If his maps and calculations are correct, they are within ten kays of Jera, and before long they should be seeing increasing numbers of steads and dwellings. He shifts his weight in the gelding’s saddle and glances back along the river road at the column of Mirror Lancers, then back at the road before him. A grassy swale drops away on the right side, then rises into a long grassy slope for grazing-but there are no sheep or cattle anywhere to be seen.

As Lorn rides around the sweeping curve that brings the road to the right and more northward, he sees another of the stone-and-rail fences to the right of the river road, but all is still as the Cyadoran column rides toward the fence and the buildings behind it.

“Another empty stead,” observes Gyraet, whose Sixth Company rides in the van with Lorn for the day.

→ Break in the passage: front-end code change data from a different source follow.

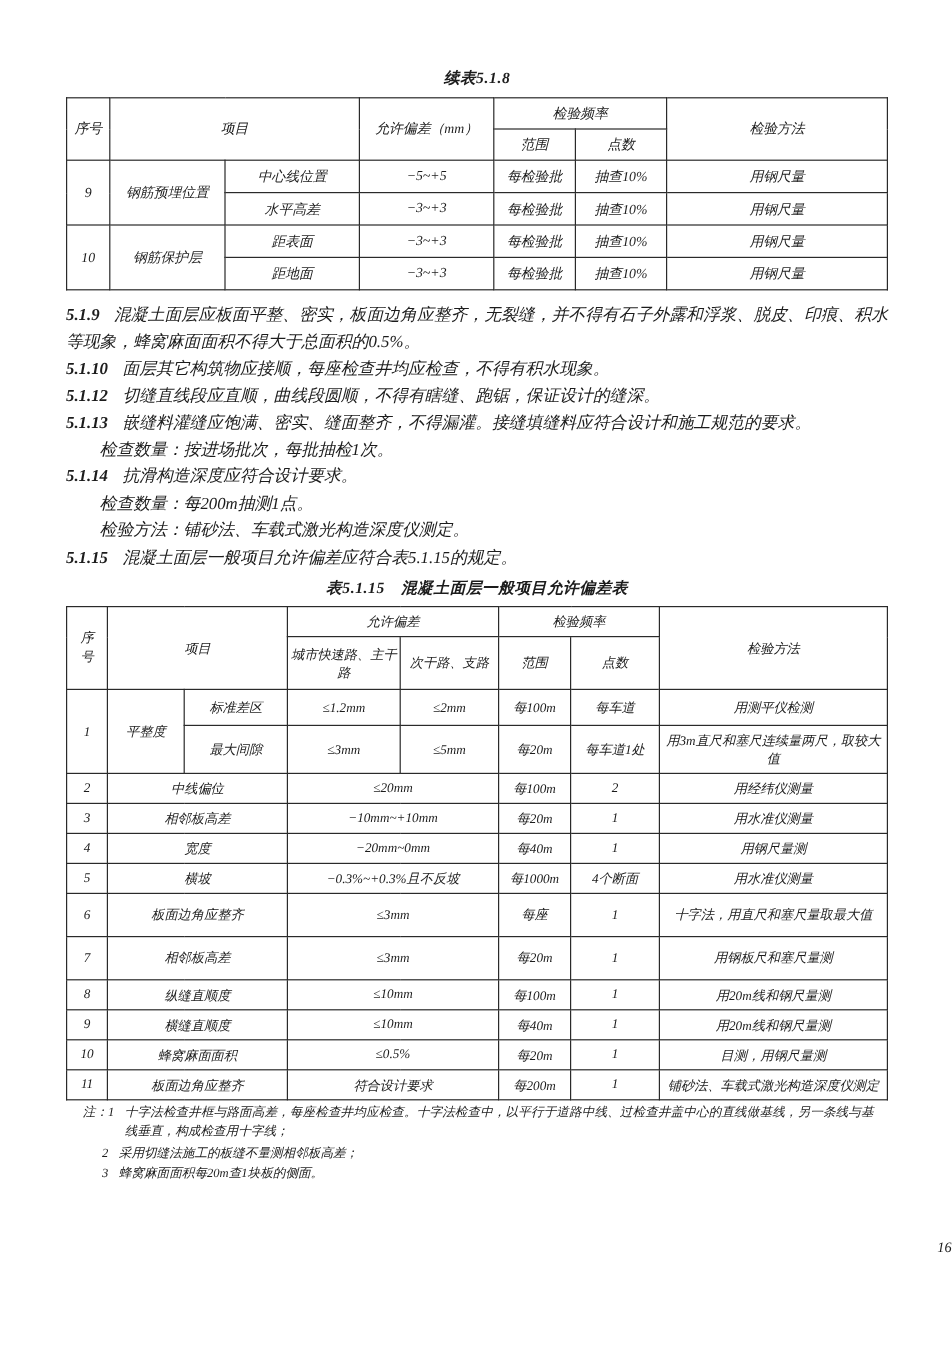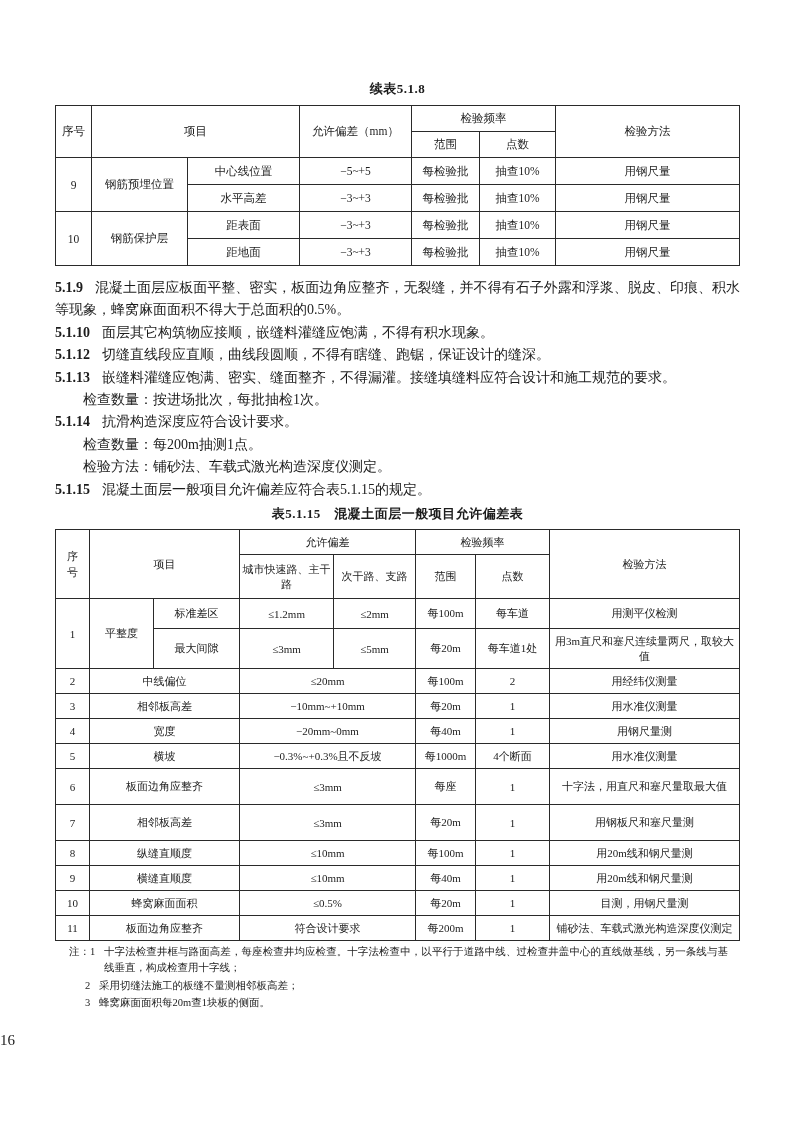"续表5.1.8" .page { font-style: none -> italic; padding: 80px 53px 0 55px -> 56px 53px 0 55px }
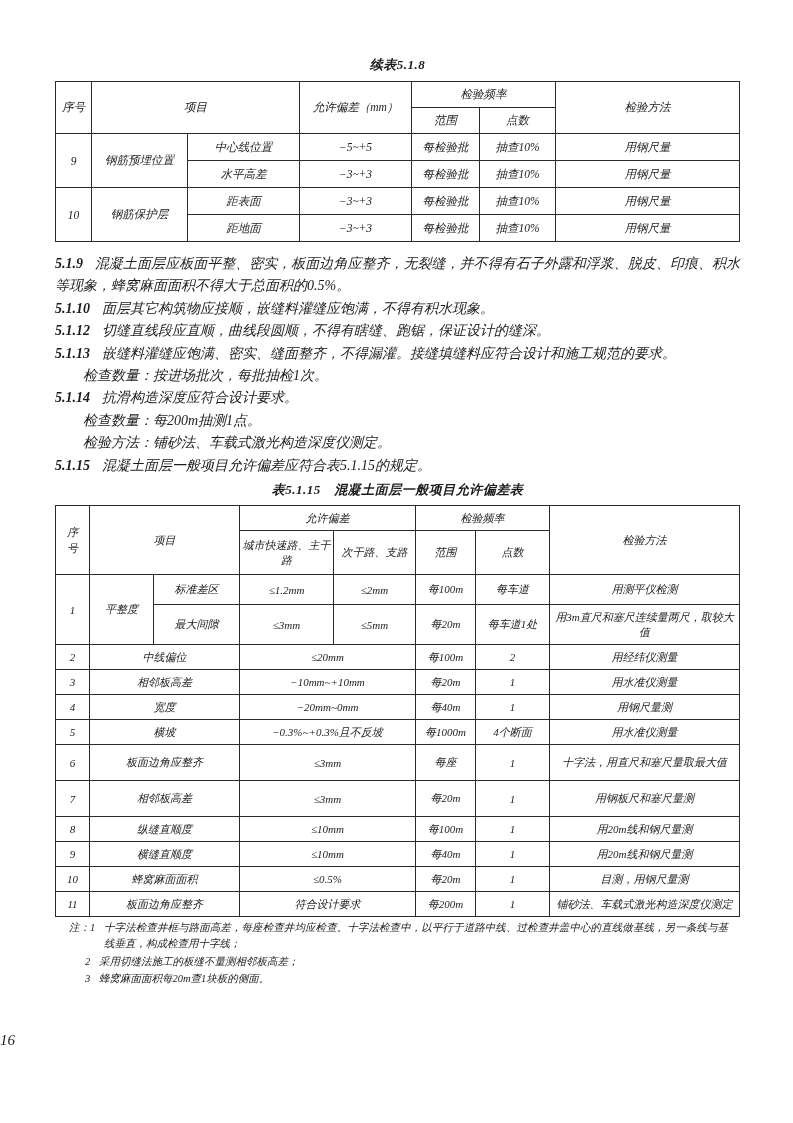"面层其它构筑物应接顺，嵌缝料灌缝应饱满，不得有积水现象。" span { text: 嵌缝料灌缝应饱满 -> 每座检查井均应检查 }
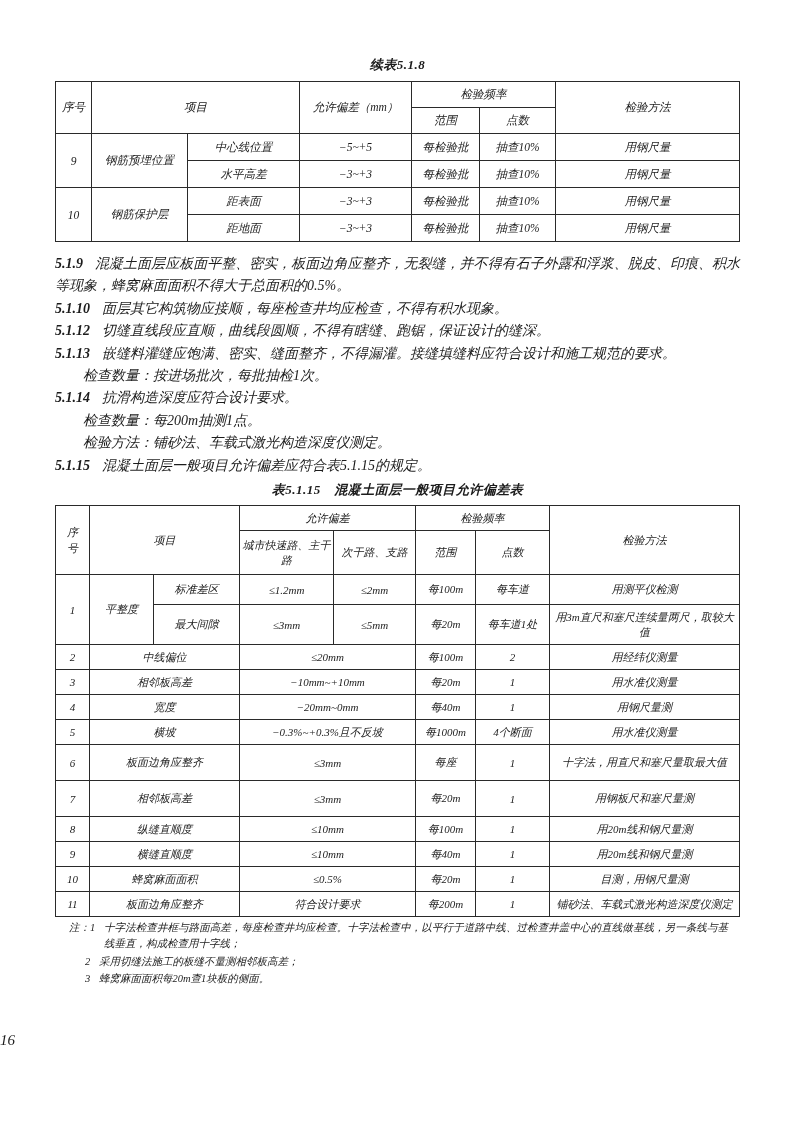"16" .page-number { font-size: 15px -> 12px; text-align: left -> right }
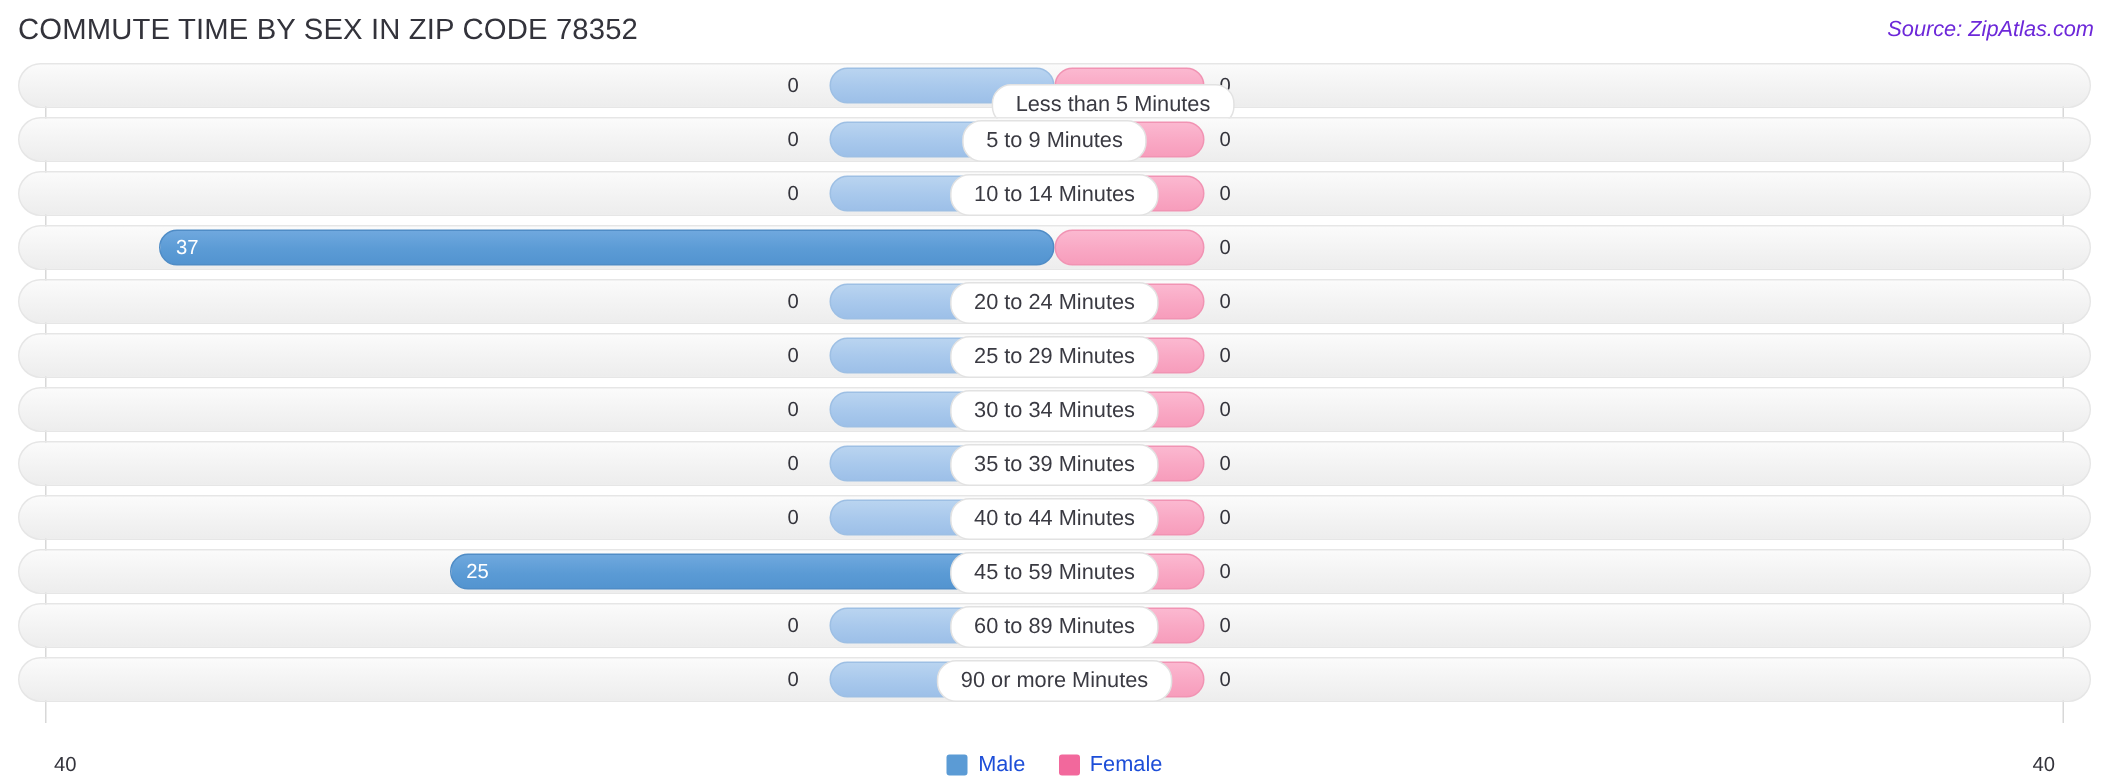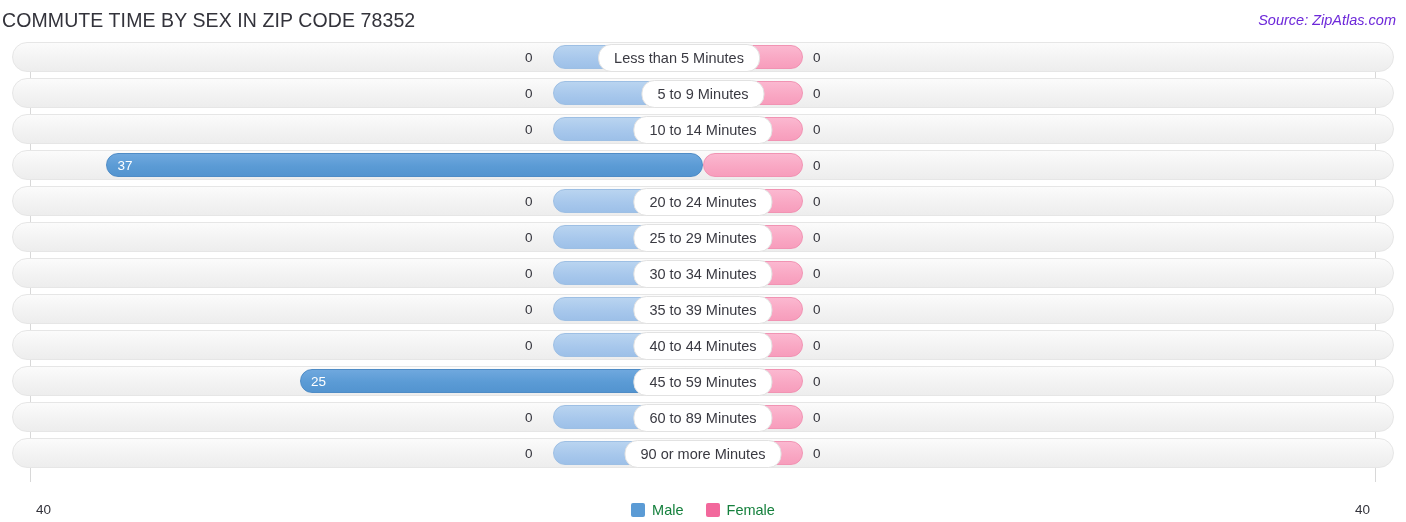"COMMUTE TIME BY SEX IN" .chart-title { left: 2px -> 12px }
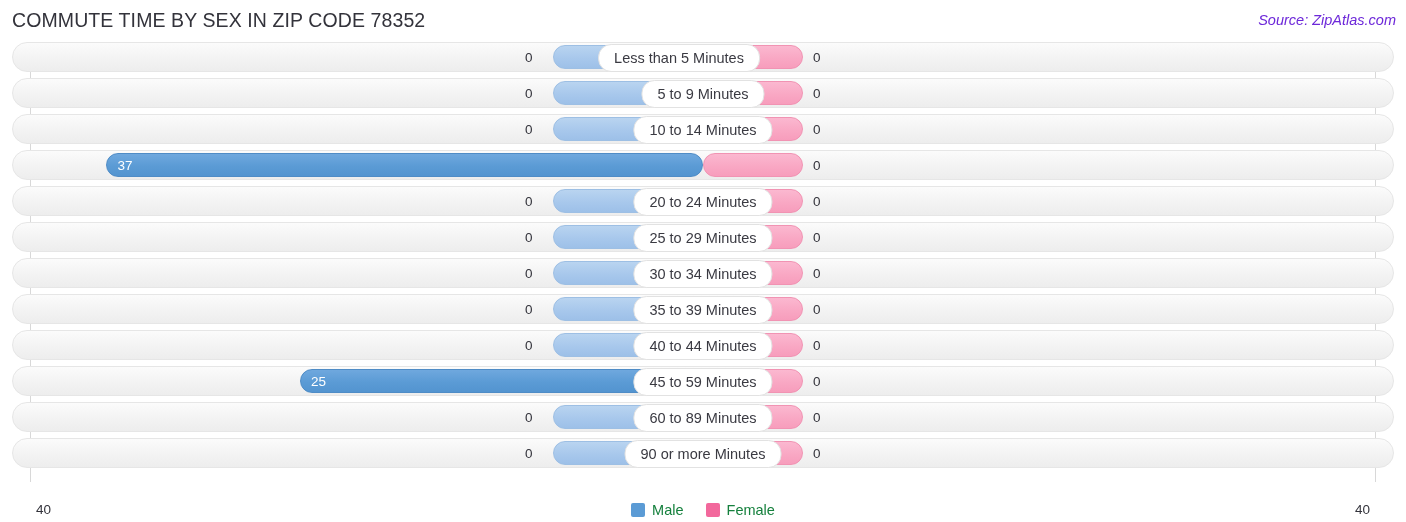"Less than 5 Minutes" div.cat-label { left: 667px -> 730px; margin-top: none -> 12px }
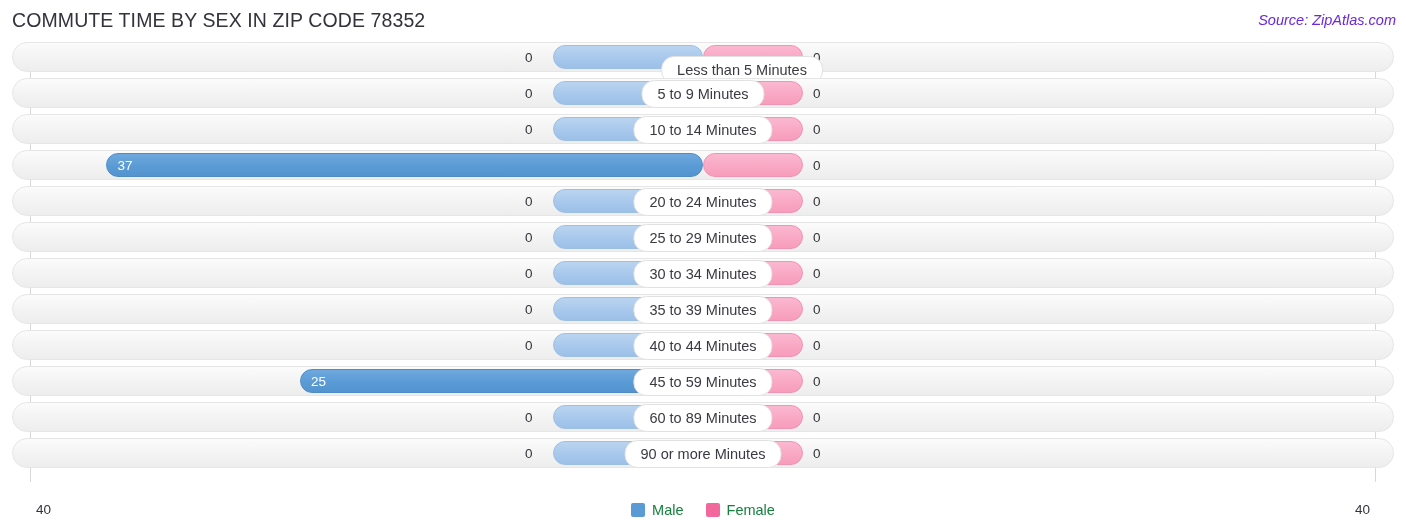"Male" .legend-item { color: #15803d -> #1d4ed8 }
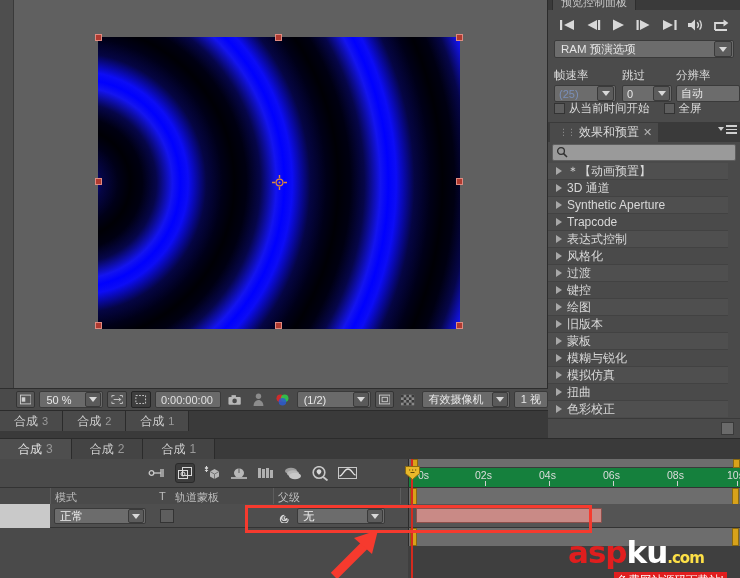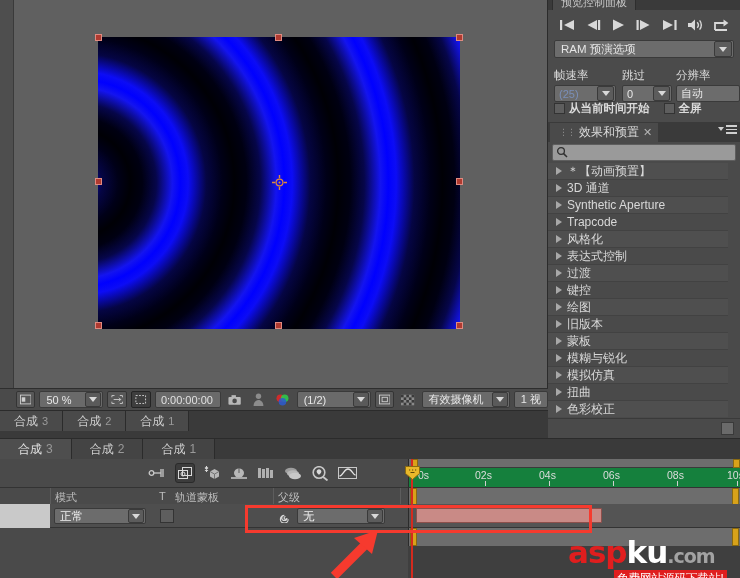"从当前时间开始" .chk { font-weight: bold -> none }
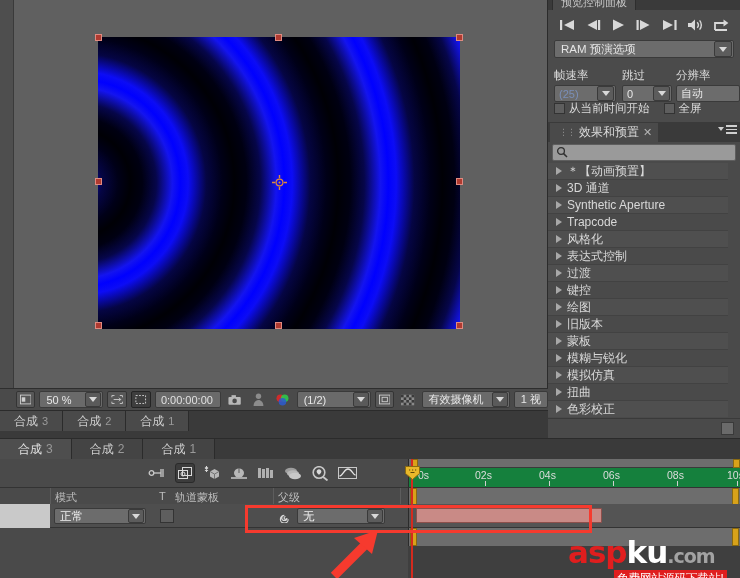"风格化" div.fx-row { order: before "表达式控制" -> after "表达式控制" }
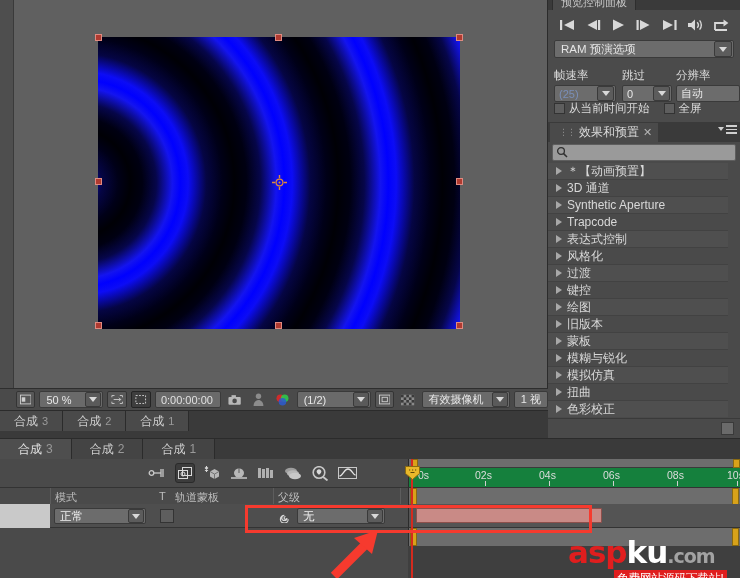".com" #wm-text .dot { color: #a3a3a3 -> #fde047; font-size: 19px -> 15px }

The captain inclines his head to the right toward the slab-timbered farm dwelling on the low slope north of the river road. There are three outbuildings of various sizes, but even the chicken shed seems to have been emptied.

Behind the buildings, the spreading trees, and the low slope are rolling hills, and then, perhaps five kays northward, the steeper but still-forested slopes that mark the boundary of the High Steppes.

“All of them have been empty for the last day,” Lorn replies.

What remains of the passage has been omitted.